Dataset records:

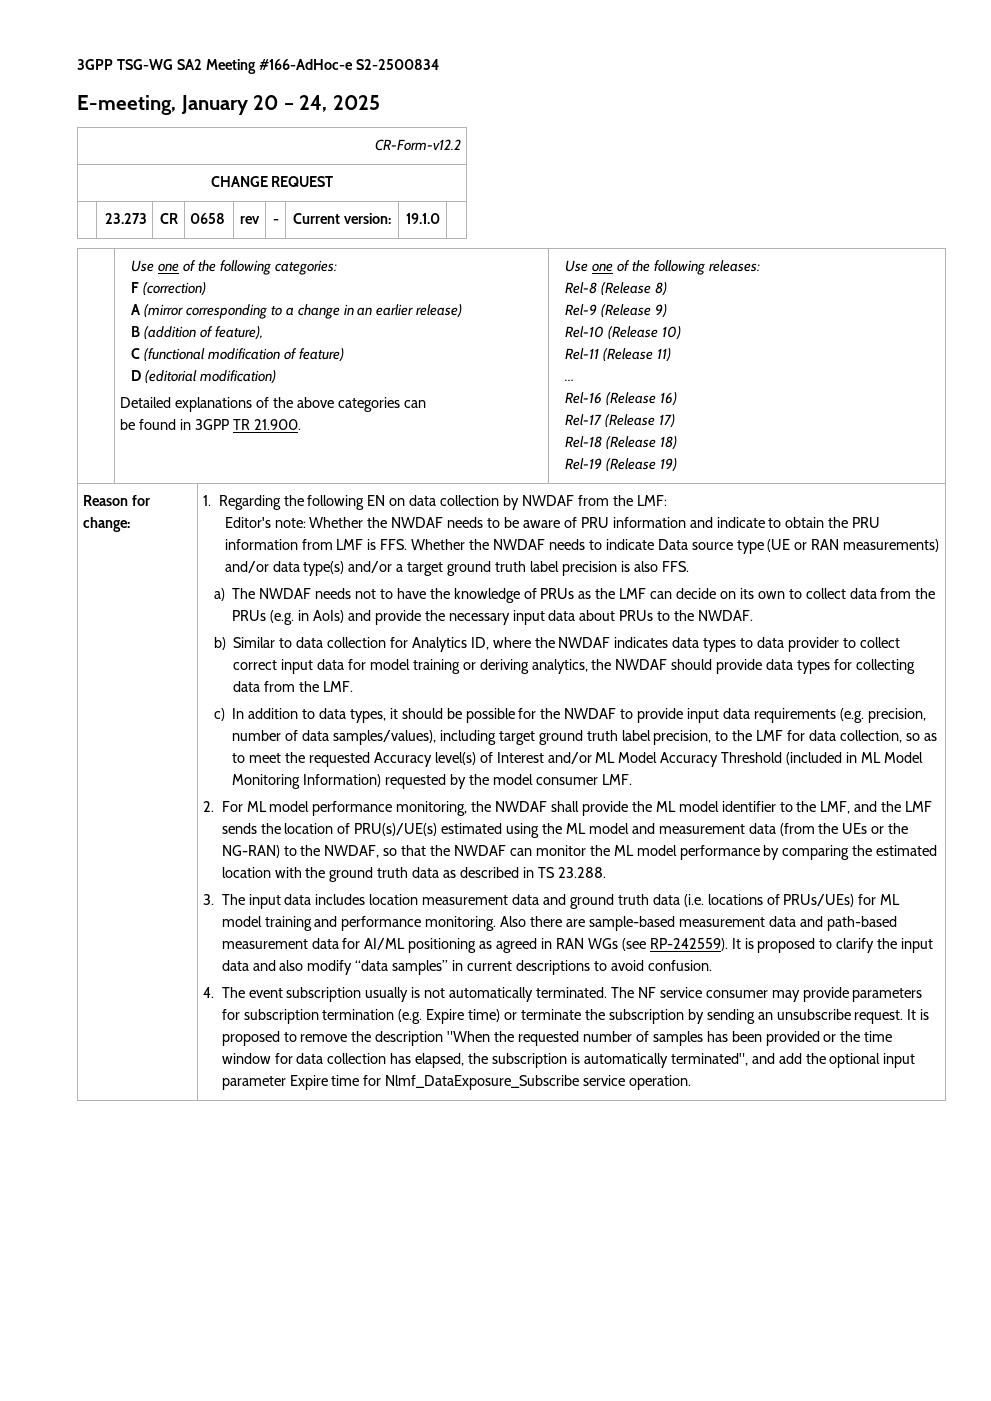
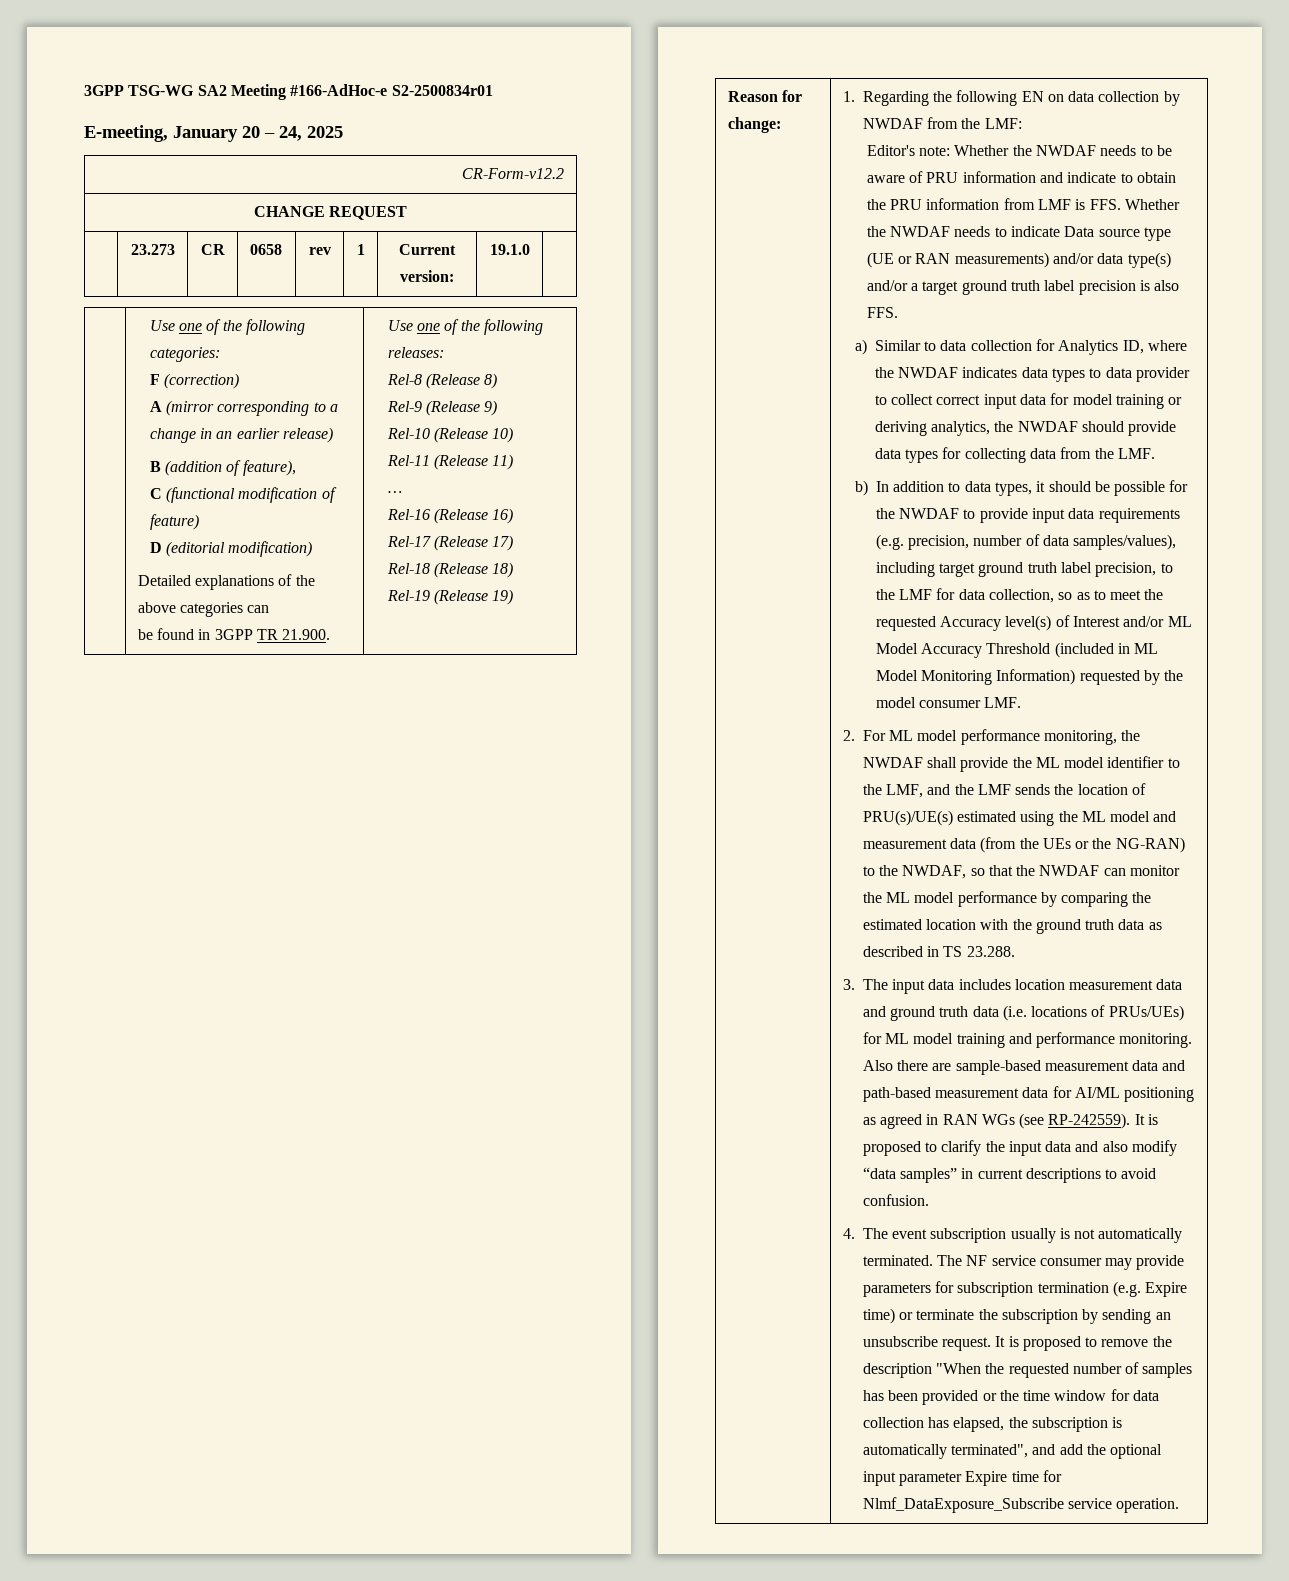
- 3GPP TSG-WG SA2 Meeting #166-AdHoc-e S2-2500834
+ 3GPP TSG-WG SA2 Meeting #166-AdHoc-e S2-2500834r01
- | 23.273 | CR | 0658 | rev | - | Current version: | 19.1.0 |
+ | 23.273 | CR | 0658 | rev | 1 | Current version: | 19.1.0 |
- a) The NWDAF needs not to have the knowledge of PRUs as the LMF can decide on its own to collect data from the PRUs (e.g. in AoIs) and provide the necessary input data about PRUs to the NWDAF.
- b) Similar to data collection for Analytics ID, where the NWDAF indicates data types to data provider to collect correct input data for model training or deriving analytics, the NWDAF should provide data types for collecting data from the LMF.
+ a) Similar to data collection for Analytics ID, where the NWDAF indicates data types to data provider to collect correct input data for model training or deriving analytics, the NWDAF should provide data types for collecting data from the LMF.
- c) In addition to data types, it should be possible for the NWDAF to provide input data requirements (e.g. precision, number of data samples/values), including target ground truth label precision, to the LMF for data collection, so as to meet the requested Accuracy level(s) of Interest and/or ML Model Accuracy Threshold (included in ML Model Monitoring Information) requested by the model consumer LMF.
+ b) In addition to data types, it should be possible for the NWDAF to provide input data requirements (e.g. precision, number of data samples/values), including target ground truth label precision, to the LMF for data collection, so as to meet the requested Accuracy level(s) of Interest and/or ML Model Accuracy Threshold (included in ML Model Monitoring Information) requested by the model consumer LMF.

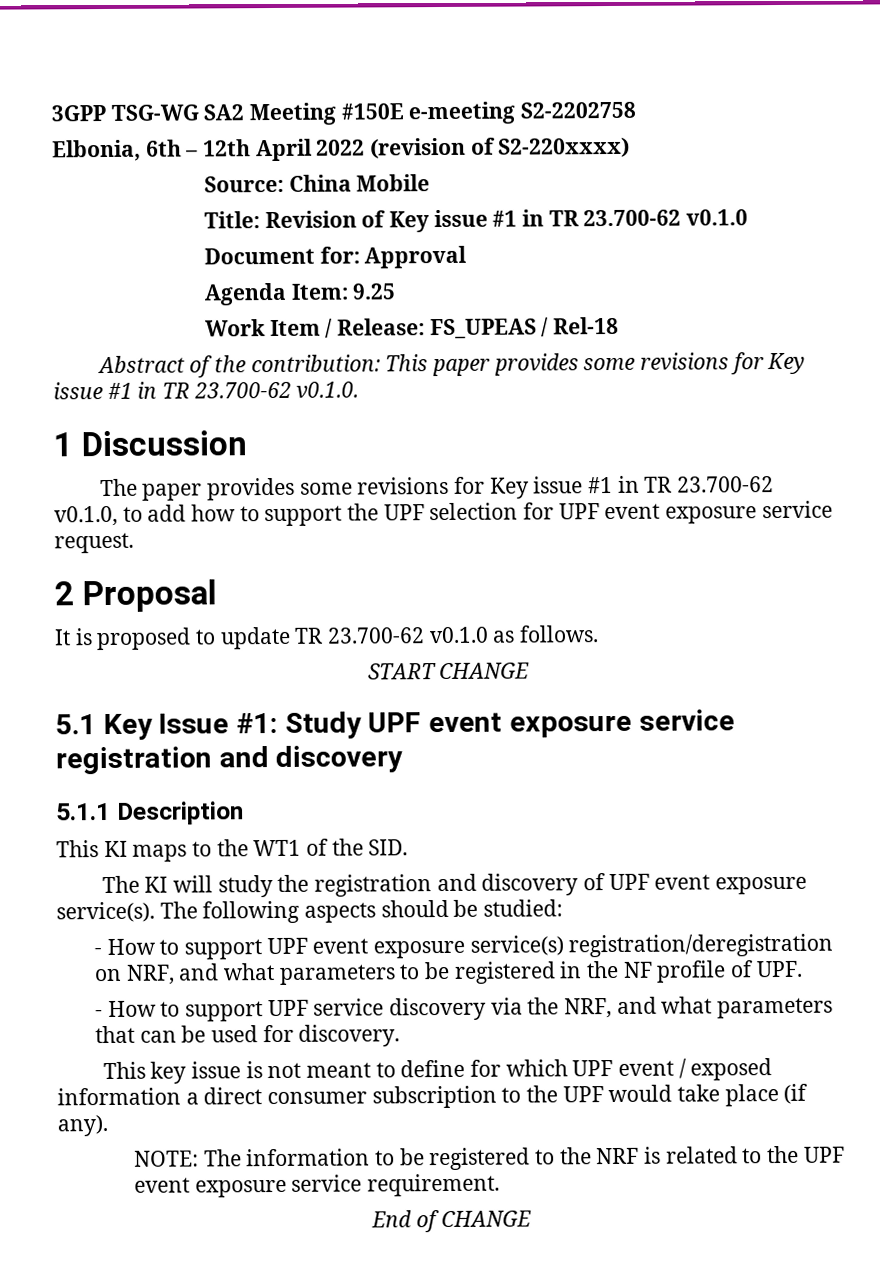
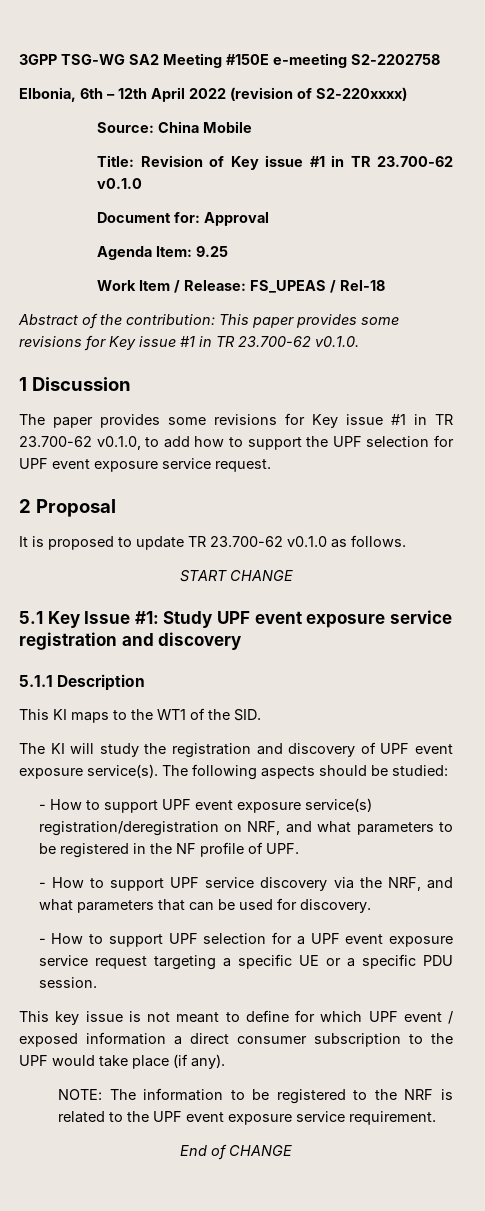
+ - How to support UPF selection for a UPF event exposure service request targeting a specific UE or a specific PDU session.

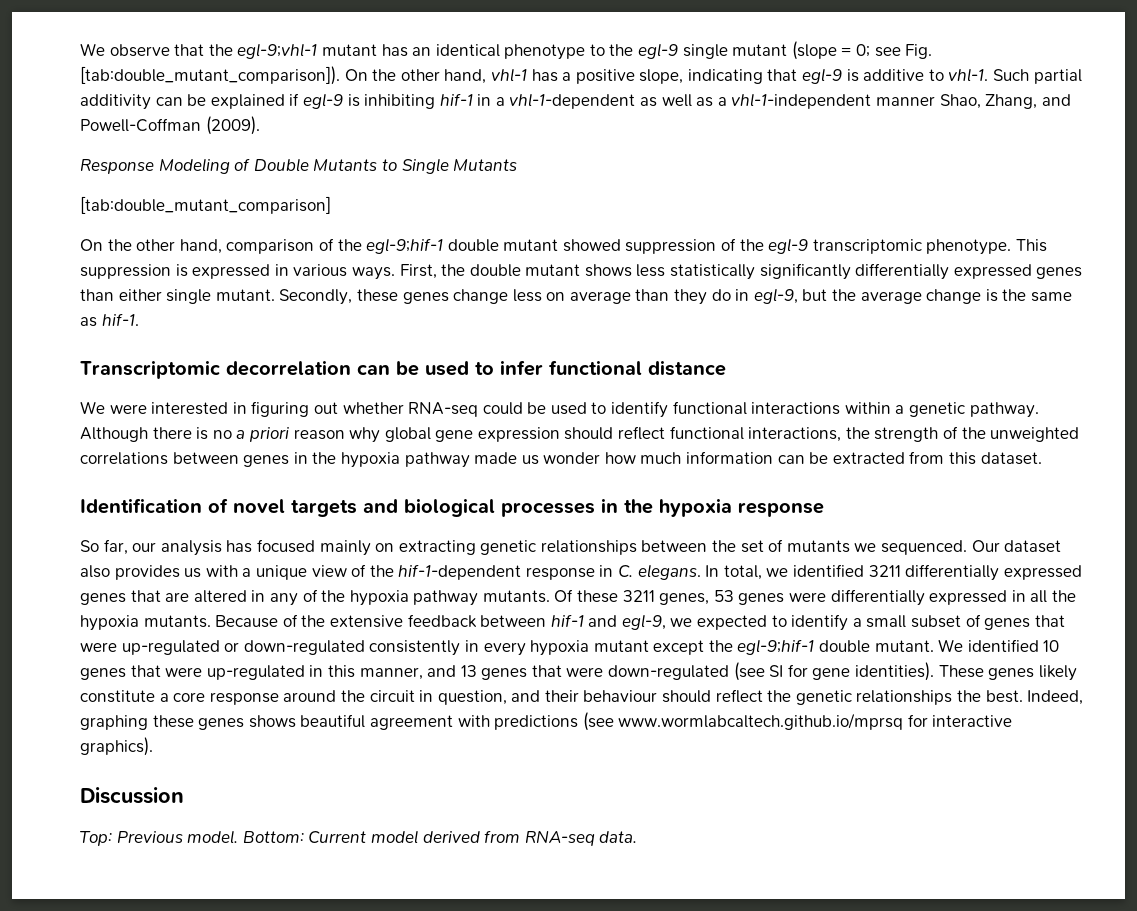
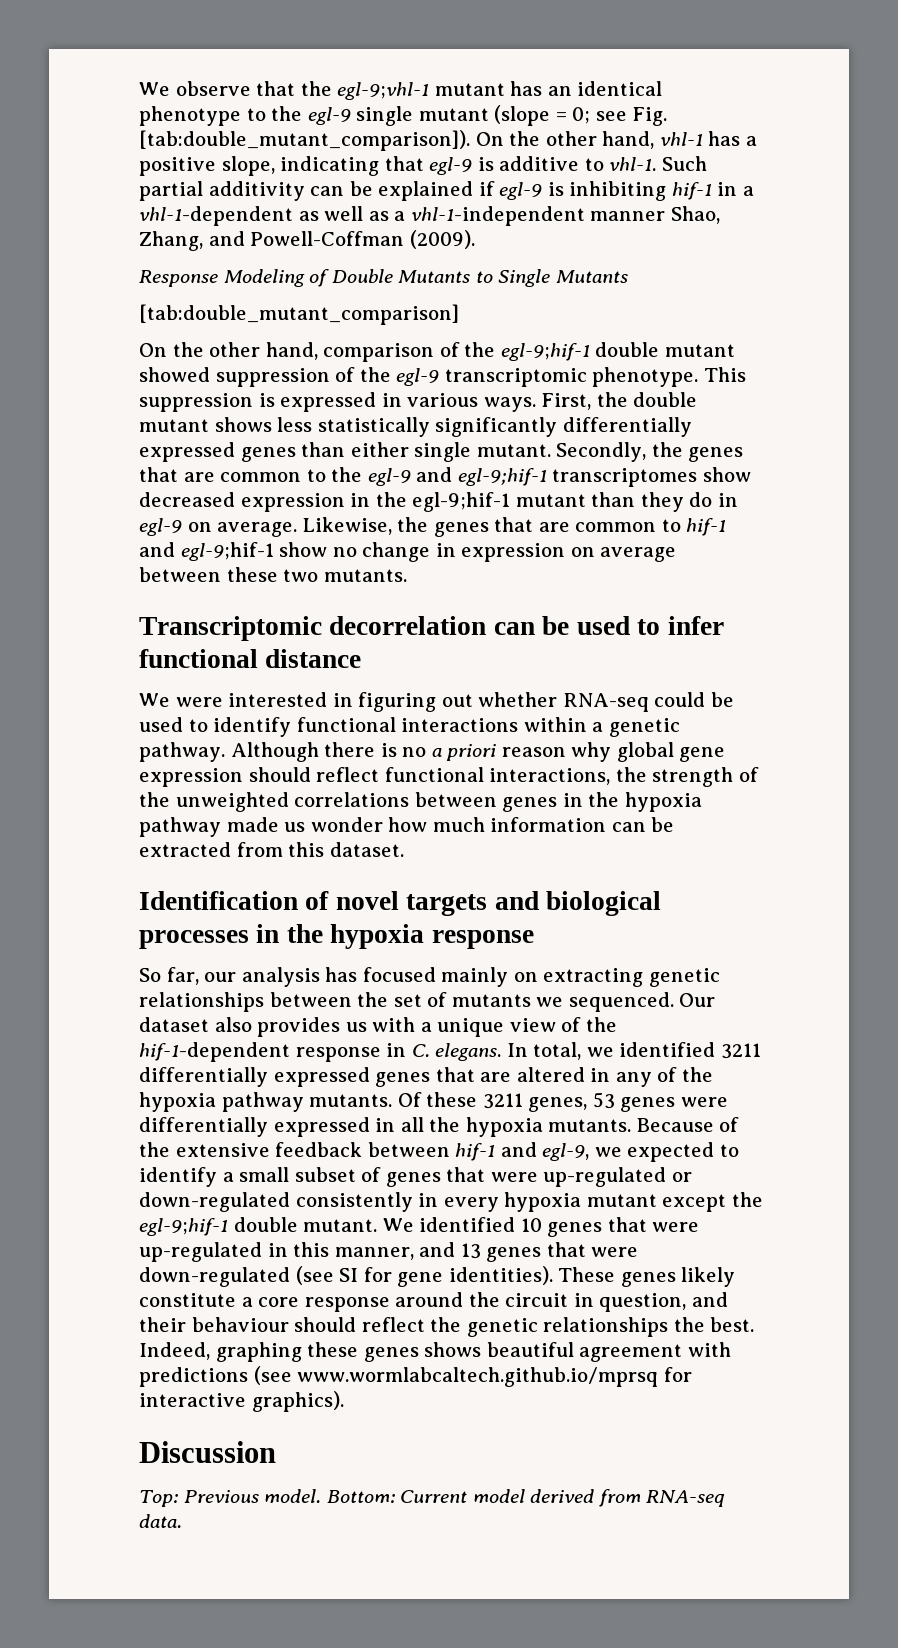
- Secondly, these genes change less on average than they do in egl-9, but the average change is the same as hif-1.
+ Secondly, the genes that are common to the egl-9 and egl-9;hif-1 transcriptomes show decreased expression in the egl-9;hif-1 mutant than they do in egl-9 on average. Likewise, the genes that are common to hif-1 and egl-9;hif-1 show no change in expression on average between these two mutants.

■ Aim of the exercise ■
Tally each line above that includes "Current". Reply with the total only.

■ Result of the task ■
2